How to optimize/parallelize the following clustering/joining algorithm:

Question 1

I have relatively-small algorithm that takes up ~60% of the total run-time of my scientific code (57 lines of 3600), so I would like to find a way to optimize what I'm doing and make the code order-independent so that I can apply a cilk_for parallel strcture.

Here's what it does, verbally: I have an std::vector of pointers to custom objects called Segment (vector<Segment*> newSegment). Each Segment contains a std::vector of integers (mesh indices). In this function, I would like to find any Segment that overlaps with any another, with overlap being defined as the member indices overlapping on the number line. If they do overlap, I would like to join them together (insert the A.indices into B.indices) and delete one (delete A).

ex. 1: A.indices={1,2,3} B.indices={4,5,6} do not overlap; do nothing

ex. 2: A.indices={1,2,4} B.indices={3,5,6} do overlap; A= deleted B.indices={1,2,3,4,5,6}

The overlaps are sparse, but existent.

Here's the current code:

main algorithm:

//make sure segments don't overlap
for (unsigned i = 0; i < newSegment.size(); ++i) {
 if (newSegment[i]->size() == 0) continue;
 for (unsigned j = i + 1; j < newSegment.size(); ++j) {
 if (newSegment[i]->size() == 0) continue;
 if (newSegment[j]->size() == 0) continue;
 int i1 = newSegment[i]->begin();
 int i2 = static_cast<int>(newSegment[i]->end());
 int j1 = newSegment[j]->begin();
 int j2 = static_cast<int>(newSegment[j]->end());
 int L1 = abs(i1 - i2); 
 int L2 = abs(j1 - j2); 
 int dist = max(i1,i2,j1,j2) - min(i1,i2,j1,j2);
 //if overlap, fold segments together
 //copy indices from shorter segment to taller segment
 if (dist <= L1 + L2) {
 unsigned more, less;
 if (newSegment[i]->slope == newSegment[j]->slope) {
 if (value_max[i] > value_max[j]) {
 more = i;
 less = j;
 } else {
 more = j;
 less = i;
 }
 } else if (newSegment[i]->size() == 1) {
 more = j; less = i;
 } else if (newSegment[j]->size() == 1) {
 more = i; less = j;
 } else assert(1 == 0);
 while(!newSegment[less]->indices.empty()) {
 unsigned index = newSegment[less]->indices.back();
 newSegment[less]->indices.pop_back();
 newSegment[more]->indices.push_back(index);
 }
 }
 }
}//end overlap check
//delete empty segments
vector<unsigned> delList;
for (unsigned i = 0; i < newSegment.size(); ++i) {
 if (newSegment[i]->size() == 0) { //delete empty
 delList.push_back(i);
 continue;
 }
}
while (delList.size() > 0) {
 unsigned index = delList.back();
 delete newSegment.at(index);
 newSegment.erase(newSegment.begin() + index);
 delList.pop_back();
}

Relevant Segment object class definition and member functions:

class Segment{
 public:
 Segment();
 ~Segment();
 unsigned size();
 int begin();
 unsigned end();
 std::vector<int> indices;
 double slope;
};
int Segment::begin() {
 if (!is_sorted(indices.begin(),indices.end())) std::sort(indices.begin(),indices.end());
 if (indices.size() == 0) return -1; 
 return indices[0];
}
unsigned Segment::end() {
 if (!is_sorted(indices.begin(),indices.end())) std::sort(indices.begin(),indices.end());
 return indices.back();
}
unsigned Segment::size() {
 unsigned indSize = indices.size();
 if (indSize == 1) {
 if (indices[0] == -1) return 0;
 } 
 return indSize;
}

Ideas:

Since I don't care about the order of the Segment objects, they could be in an orderless container?
In my algorithm, I find overlap by looking at the first and last indices of each segment.
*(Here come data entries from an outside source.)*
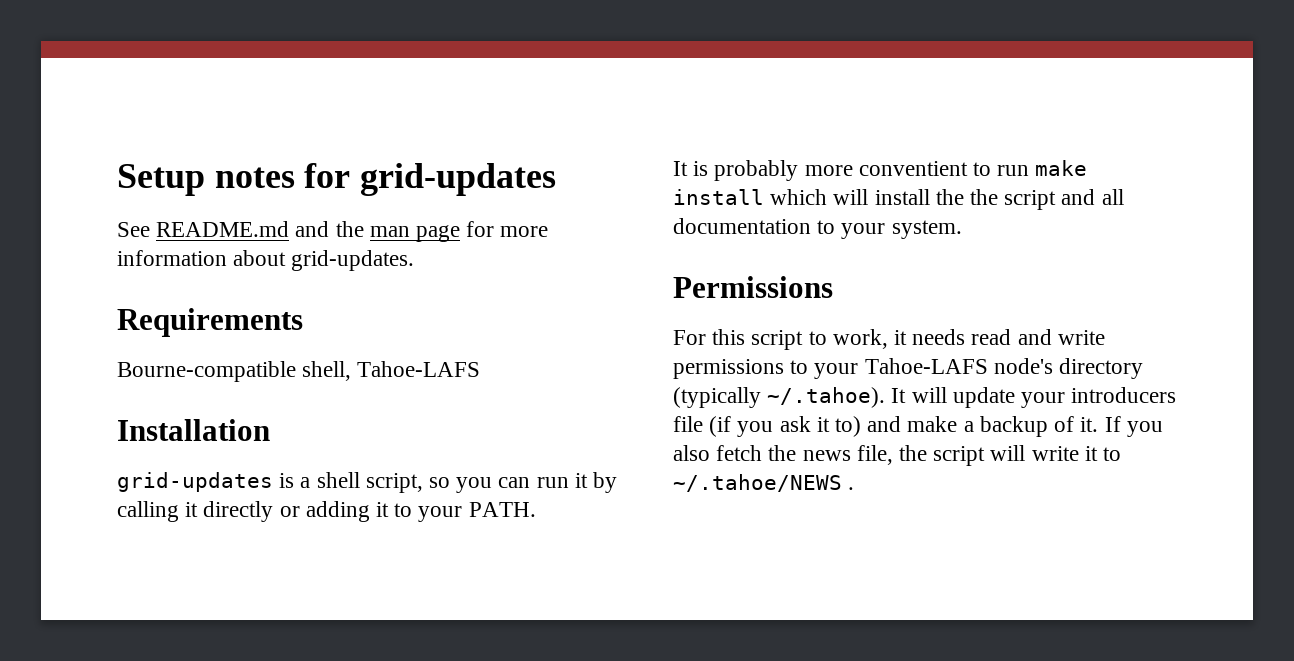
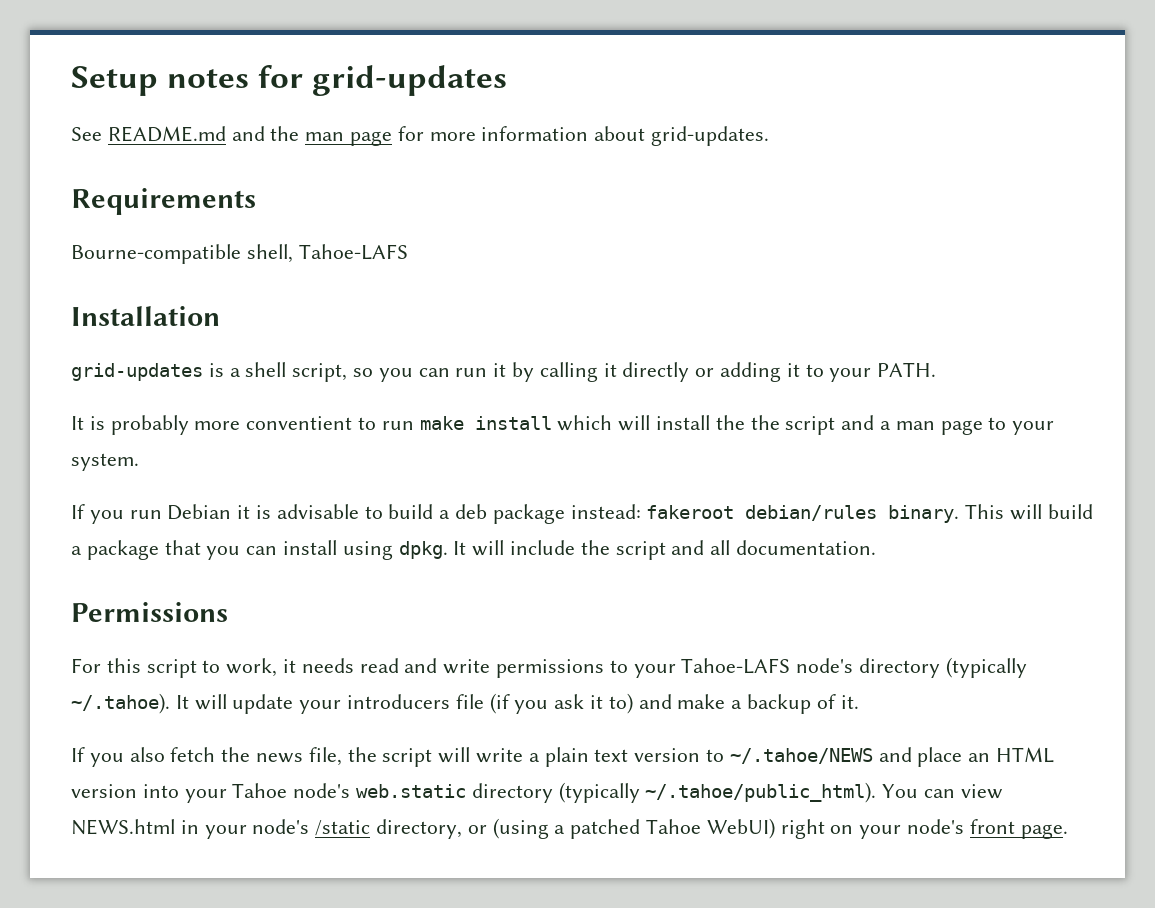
- It is probably more conventient to run make install which will install the the script and all documentation to your system.
+ It is probably more conventient to run make install which will install the the script and a man page to your system.
+ If you run Debian it is advisable to build a deb package instead: fakeroot debian/rules binary. This will build a package that you can install using dpkg. It will include the script and all documentation.
- For this script to work, it needs read and write permissions to your Tahoe-LAFS node's directory (typically ~/.tahoe). It will update your introducers file (if you ask it to) and make a backup of it. If you also fetch the news file, the script will write it to ~/.tahoe/NEWS .
+ For this script to work, it needs read and write permissions to your Tahoe-LAFS node's directory (typically ~/.tahoe). It will update your introducers file (if you ask it to) and make a backup of it.
+ If you also fetch the news file, the script will write a plain text version to ~/.tahoe/NEWS and place an HTML version into your Tahoe node's web.static directory (typically ~/.tahoe/public_html). You can view NEWS.html in your node's /static directory, or (using a patched Tahoe WebUI) right on your node's front page.

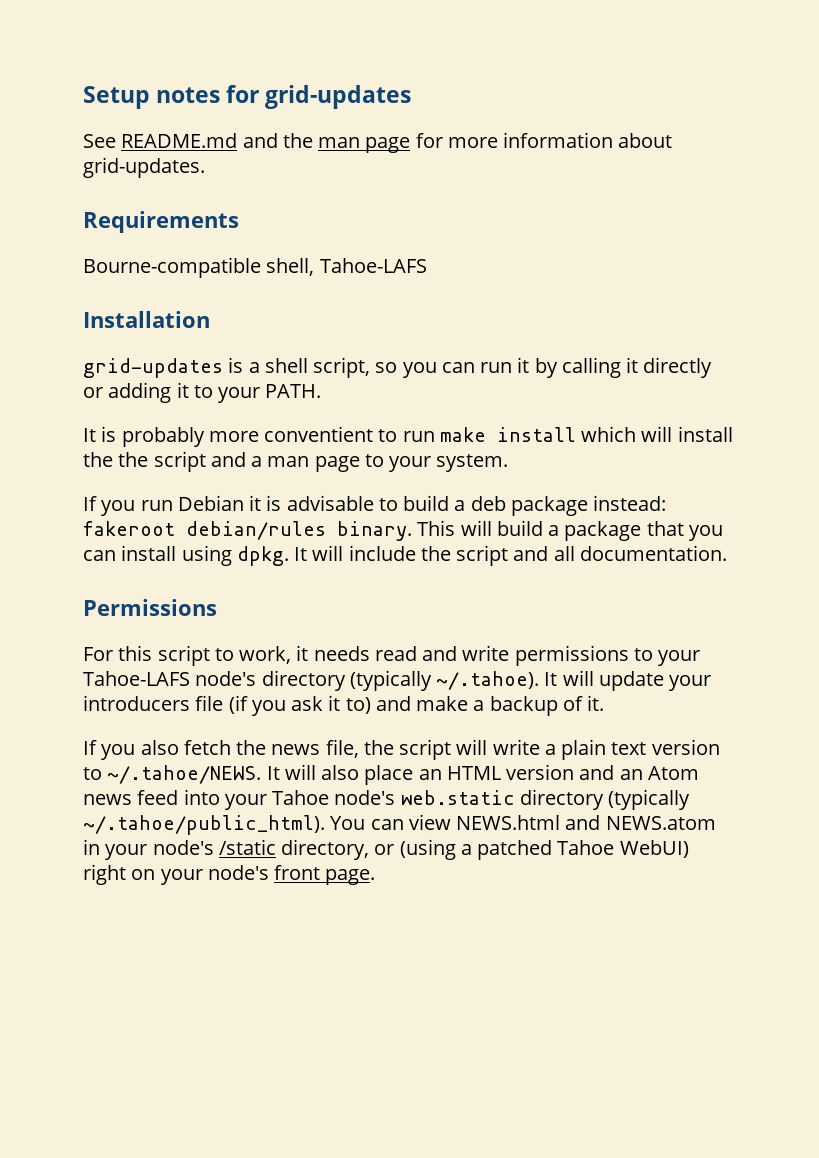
- If you also fetch the news file, the script will write a plain text version to ~/.tahoe/NEWS and place an HTML version into your Tahoe node's web.static directory (typically ~/.tahoe/public_html). You can view NEWS.html in your node's /static directory, or (using a patched Tahoe WebUI) right on your node's front page.
+ If you also fetch the news file, the script will write a plain text version to ~/.tahoe/NEWS. It will also place an HTML version and an Atom news feed into your Tahoe node's web.static directory (typically ~/.tahoe/public_html). You can view NEWS.html and NEWS.atom in your node's /static directory, or (using a patched Tahoe WebUI) right on your node's front page.

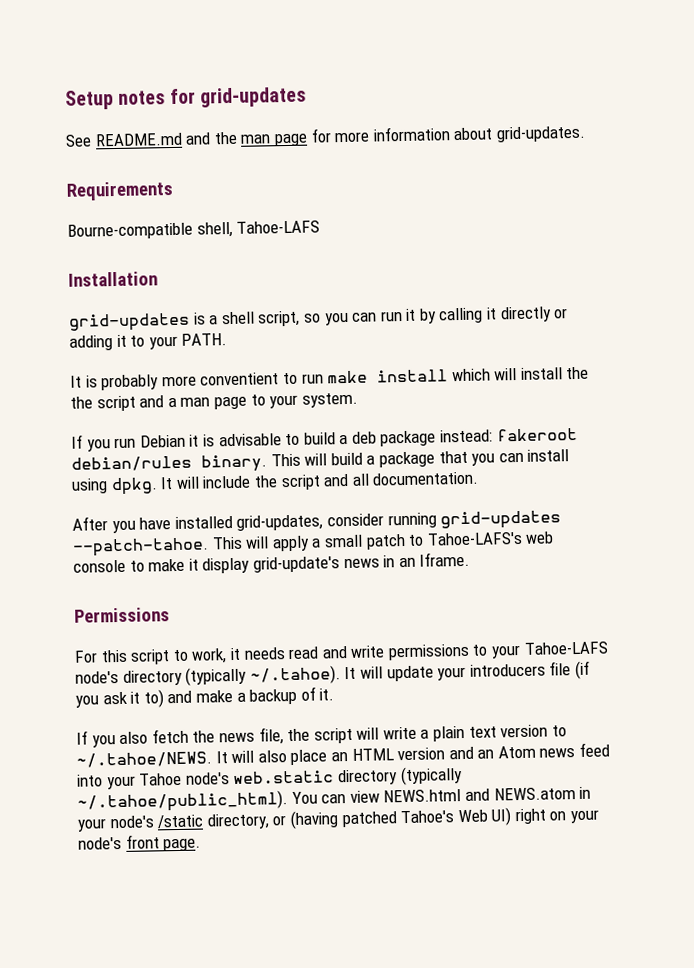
+ After you have installed grid-updates, consider running grid-updates --patch-tahoe. This will apply a small patch to Tahoe-LAFS's web console to make it display grid-update's news in an Iframe.
- If you also fetch the news file, the script will write a plain text version to ~/.tahoe/NEWS. It will also place an HTML version and an Atom news feed into your Tahoe node's web.static directory (typically ~/.tahoe/public_html). You can view NEWS.html and NEWS.atom in your node's /static directory, or (using a patched Tahoe WebUI) right on your node's front page.
+ If you also fetch the news file, the script will write a plain text version to ~/.tahoe/NEWS. It will also place an HTML version and an Atom news feed into your Tahoe node's web.static directory (typically ~/.tahoe/public_html). You can view NEWS.html and NEWS.atom in your node's /static directory, or (having patched Tahoe's Web UI) right on your node's front page.

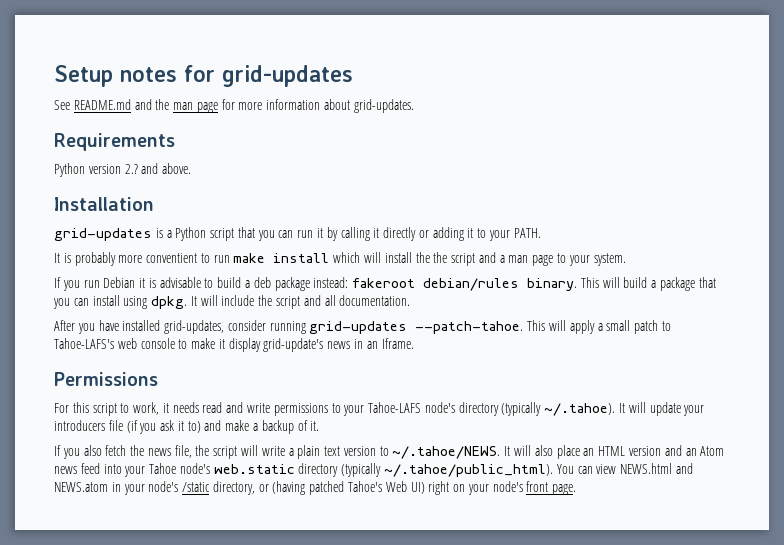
- Bourne-compatible shell, Tahoe-LAFS
+ Python version 2.? and above.
- grid-updates is a shell script, so you can run it by calling it directly or adding it to your PATH.
+ grid-updates is a Python script that you can run it by calling it directly or adding it to your PATH.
I do an std::is_sorted (and then maybe a std::sort) when I fetch the indices because the list can change when more indices are inserted. Maybe I could put the indices in a std::set rather than std::vector to save the explicit sort-checking/sorting?
I'm pretty sure that by editing the indices as I go, this makes it order-dependent. Perhaps, I could break the code into the following organization using the concept of an undirected graph to make it order-independent:
- edge discovery (without modifying indices)
- join clusters of connected nodes (Segment objects that overlap) using a graph traversal
- delete empty Segment objects

Questions

Are either of the ideas above worthwhile or negligible to performance?
How else can I optimize it?
How (if not the above) can I make the algorithm order-independent?

Question 2

Is is_sorted() implemented by checking an internal flag (that gets set by sort() and unset by mutators) or does it compare elements to each other until it finds ones that are out of order? In fact, I don't see any mutators on Segment, so is that meant to be an immutable class? (if so, you could try ensuring sorted-ness once on construction)

Question 3

@lxrec std::is_sorted ( link ). I don't have any mutator methods per se, I just push_back directly to the public indices vector (e.g. newSegment[j]->indices.push_back(i)). I do only push_back to indices in only two other places in the code, so I could std::sort after each one, as well as sort when I combine them in this algorithm, and then delete the is_sorted/sort when accessing.

Question 4

The merging part (of the original algorithm) sounds like what a disjoint set (union-find) algorithm (en.wikipedia.org) would do.

Question 5

The is_sorted() function is probably expensive, and so you should avoid it. Why not sort everything in one go right at the beginning before entering the loops?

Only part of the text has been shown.